FILHOS DA PAZ EM UM MUNDO FERIDO

“Bem-aventurados os pacificadores, porque serão chamados filhos de Deus.” Mateus 5:9 (NAA)

A paz é buscada por muitos. Em um mundo marcado por conflitos, pressa, ansiedade e palavras duras, quase todos dizem desejar paz. No entanto, nem sempre ela é compreendida em sua profundidade. A Bíblia nos ensina que a verdadeira paz não nasce das circunstâncias favoráveis, mas do agir de Deus no coração. Por isso, a paz é apresentada como fruto do Espírito, algo que Deus produz dentro de nós quando caminhamos com Ele.

A paz traz descanso à alma. Ela acalma o coração, organiza os pensamentos e nos ajuda a enfrentar os dias difíceis com equilíbrio. Quando Jesus fala sobre os pacificadores no Sermão do Monte, Ele não está se referindo apenas a pessoas tranquilas ou que evitam problemas. Ele fala de algo muito mais profundo e ativo. Em Mateus 5:9, Jesus declara: “Bem-aventurados os pacificadores, porque serão chamados filhos de Deus.” (NAA).

Ser pacificador, segundo Jesus, não é fugir de conflitos a qualquer custo, nem fingir que os problemas não existem. O pacificador não é alguém passivo ou indiferente. Pelo contrário, é alguém que carrega a paz de Deus no coração e trabalha para que essa paz alcance os relacionamentos e os ambientes onde vive. É uma paz que se move, que age e que transforma.

A paz ensinada por Jesus começa dentro. Não é possível promover paz fora se o coração está cheio de inquietação, raiva ou ressentimento. Por isso, o pacificador é alguém que permite que Deus trate primeiro o seu interior. Ele aprende a lidar com suas emoções, a controlar suas palavras e a não agir movido pela ira. Essa paz interior se reflete naturalmente nas atitudes.

Jesus é o maior exemplo de pacificador. Ele entrou em um mundo marcado pelo pecado e pela separação entre Deus e os homens. Sua missão foi reconciliar. Pela cruz, Ele fez a paz entre Deus e a humanidade. Essa reconciliação nos ensina que a paz verdadeira muitas vezes exige sacrifício, humildade e disposição para amar.

Nos nossos dias, ser pacificador é algo muito prático. É escolher o diálogo em vez da discussão. É falar com calma quando o outro fala com dureza. É buscar reconciliação quando há afastamento. É não espalhar fofocas, não alimentar intrigas e não aumentar conflitos com palavras impensadas.
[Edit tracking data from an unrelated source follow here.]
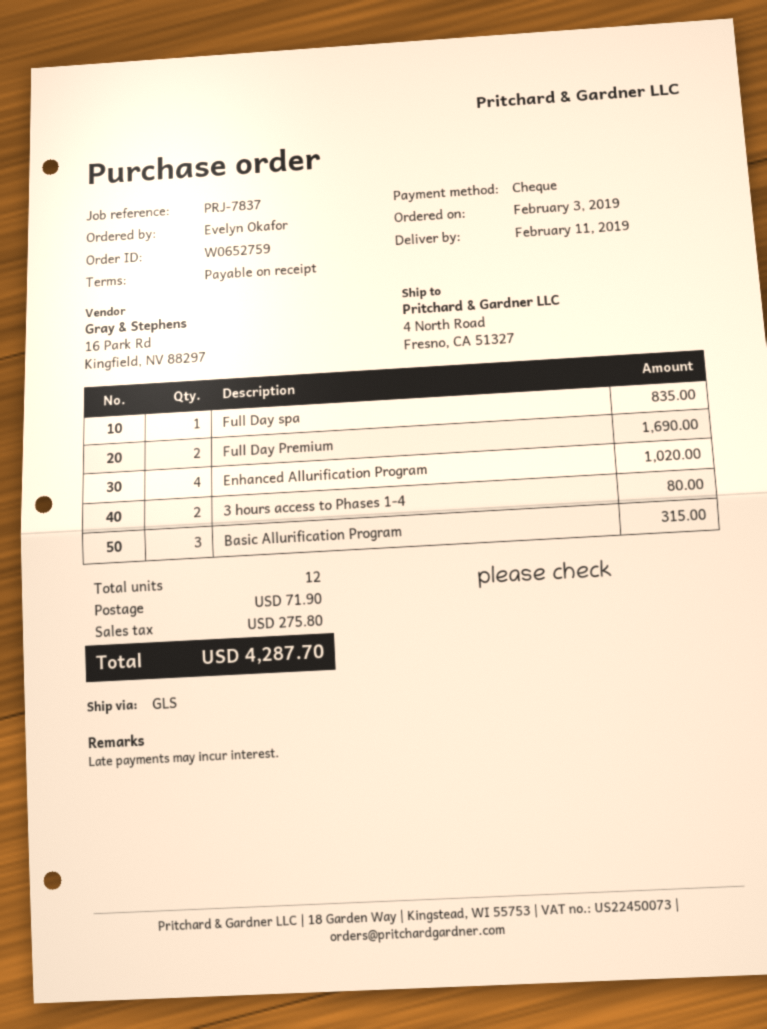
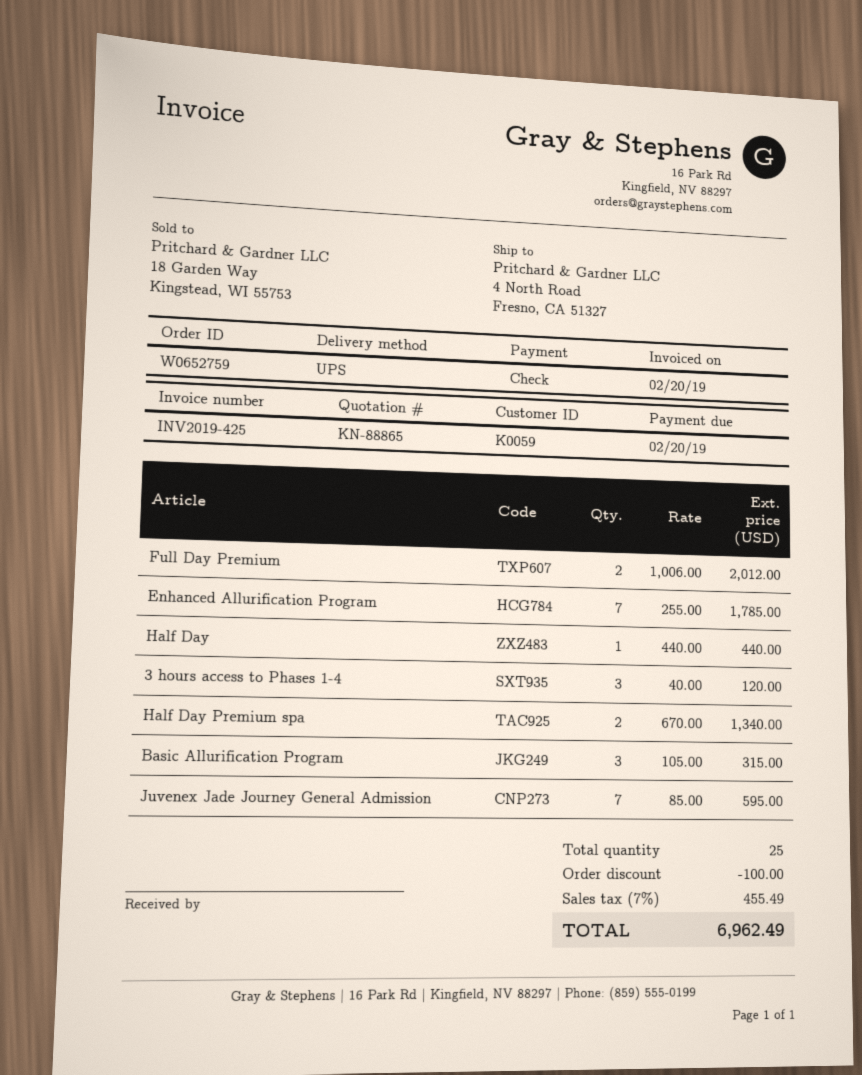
shipping method: GLS -> UPS
Full Day spa: 1 for 835.00 -> none
Full Day Premium: 2 for 1690.00 -> 2 for 2012.00
Enhanced Allurification Program: 4 for 1020.00 -> 7 for 1785.00
3 hours access to Phases 1-4: 2 for 80.00 -> 3 for 120.00
Half Day: none -> 1 for 440.00
Half Day Premium spa: none -> 2 for 1340.00
Juvenex Jade Journey General Admission: none -> 7 for 595.00
total quantity: 12 -> 25
discount: none -> 100.00
shipping: 71.90 -> none
tax: 275.80 -> 455.49
total: 4287.70 -> 6962.49

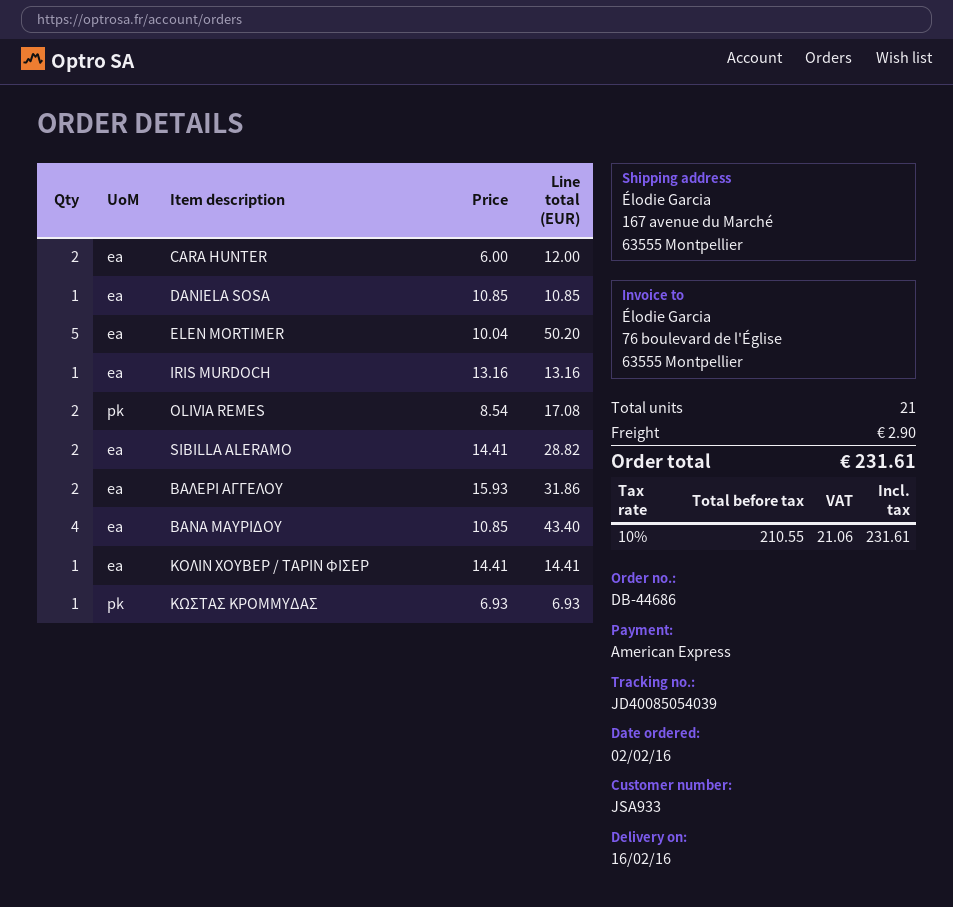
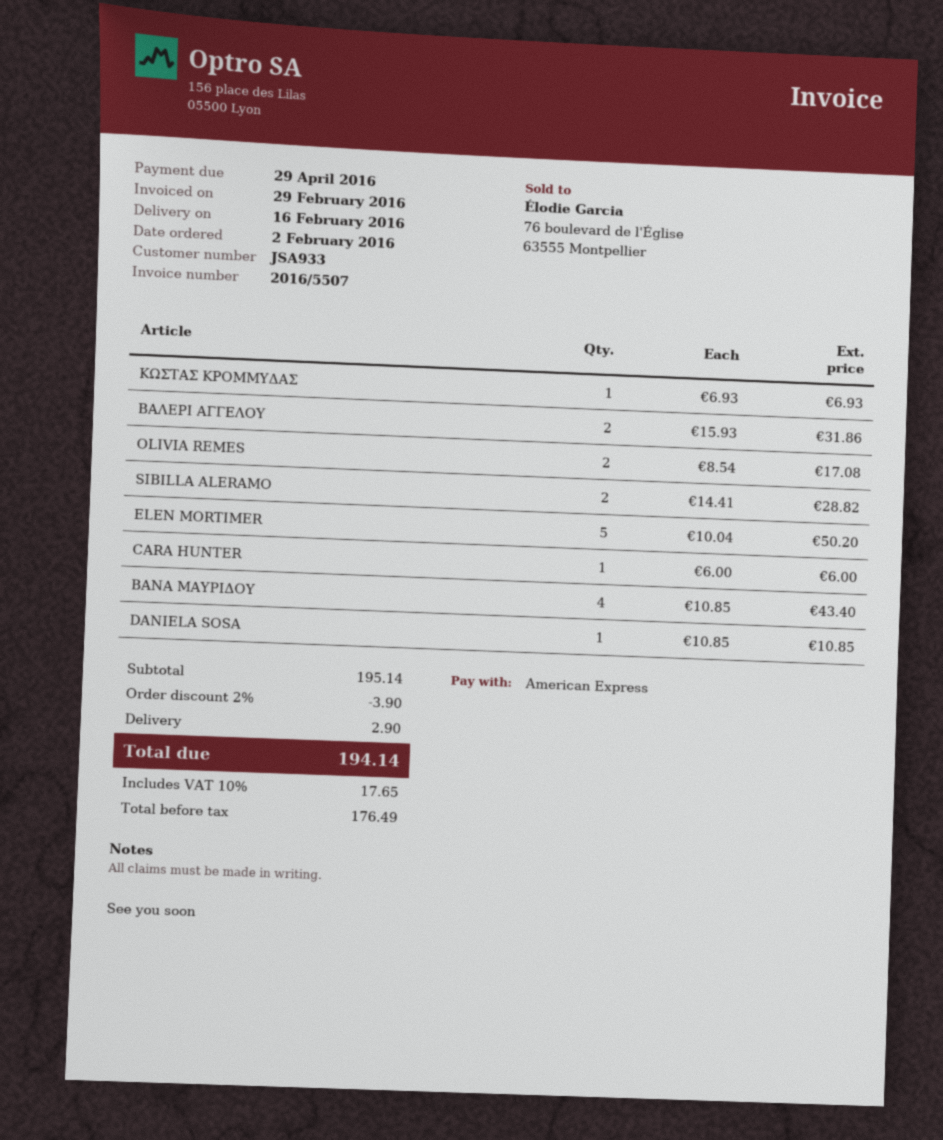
CARA HUNTER: 2 x 6.00 = 12.00 -> 1 x 6.00 = 6.00
IRIS MURDOCH: 1 x 13.16 = 13.16 -> none
ΚΟΛΙΝ ΧΟΥΒΕΡ / ΤΑΡΙΝ ΦΙΣΕΡ: 1 x 14.41 = 14.41 -> none
discount: none -> 2% = 3.90
net: 210.55 -> 176.49
tax: 10% = 21.06 -> 10% = 17.65
total: 231.61 -> 194.14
Muitas brigas se prolongam não pelo problema em si, mas pela forma como as pessoas reagem.

Ser pacificador também significa agir com sabedoria dentro da família. Quantos lares vivem em tensão constante por falta de diálogo, perdão e paciência? O pacificador não ignora os problemas, mas busca resolvê-los com amor, respeito e verdade. Ele entende que a paz não se constrói com gritos, mas com atitudes firmes e serenas.

No trabalho, o pacificador é aquele que não entra em disputas desnecessárias, não provoca conflitos e não responde ofensa com ofensa. Ele procura ser justo, respeitoso e equilibrado. Mesmo quando enfrenta injustiça, escolhe agir com maturidade, confiando que Deus vê e cuida de todas as coisas.

Jesus afirma que os pacificadores serão chamados filhos de Deus. Essa expressão revela identidade. Quem promove a paz se parece com o Pai. Deus é o Deus da paz, e Seus filhos refletem Seu caráter. Não é um título dado por homens, mas um reconhecimento espiritual. O pacificador revela, com sua vida, que pertence a Deus.

É importante lembrar que promover a paz não significa abrir mão da verdade. Jesus nunca sacrificou a verdade para manter uma falsa paz. A paz do Reino caminha junto com a justiça, a misericórdia e a pureza de coração. O pacificador fala a verdade, mas o faz com amor. Corrige, mas não humilha. Confronta, mas não destrói.

Em um tempo em que muitos alimentam divisões, Jesus chama Seus seguidores a serem instrumentos de reconciliação. Isso não é fácil. Exige maturidade espiritual, domínio próprio e dependência de Deus. Mas é justamente por isso que essa bem-aventurança aponta para uma vida abençoada. Quem vive espalhando paz colhe paz no coração.

Assim, Jesus nos ensina que a verdadeira felicidade não está em vencer discussões, mas em promover reconciliação. Não em impor razão, mas em refletir o caráter do Pai. Os pacificadores carregam no coração a paz que o mundo não pode dar — e essa paz se torna testemunho vivo do Reino de Deus.

Quem carrega a paz de Deus no coração se torna instrumento de reconciliação nas mãos do Pai.

Que Deus, nosso Pai, e o Senhor Jesus Cristo lhes deem graça e paz.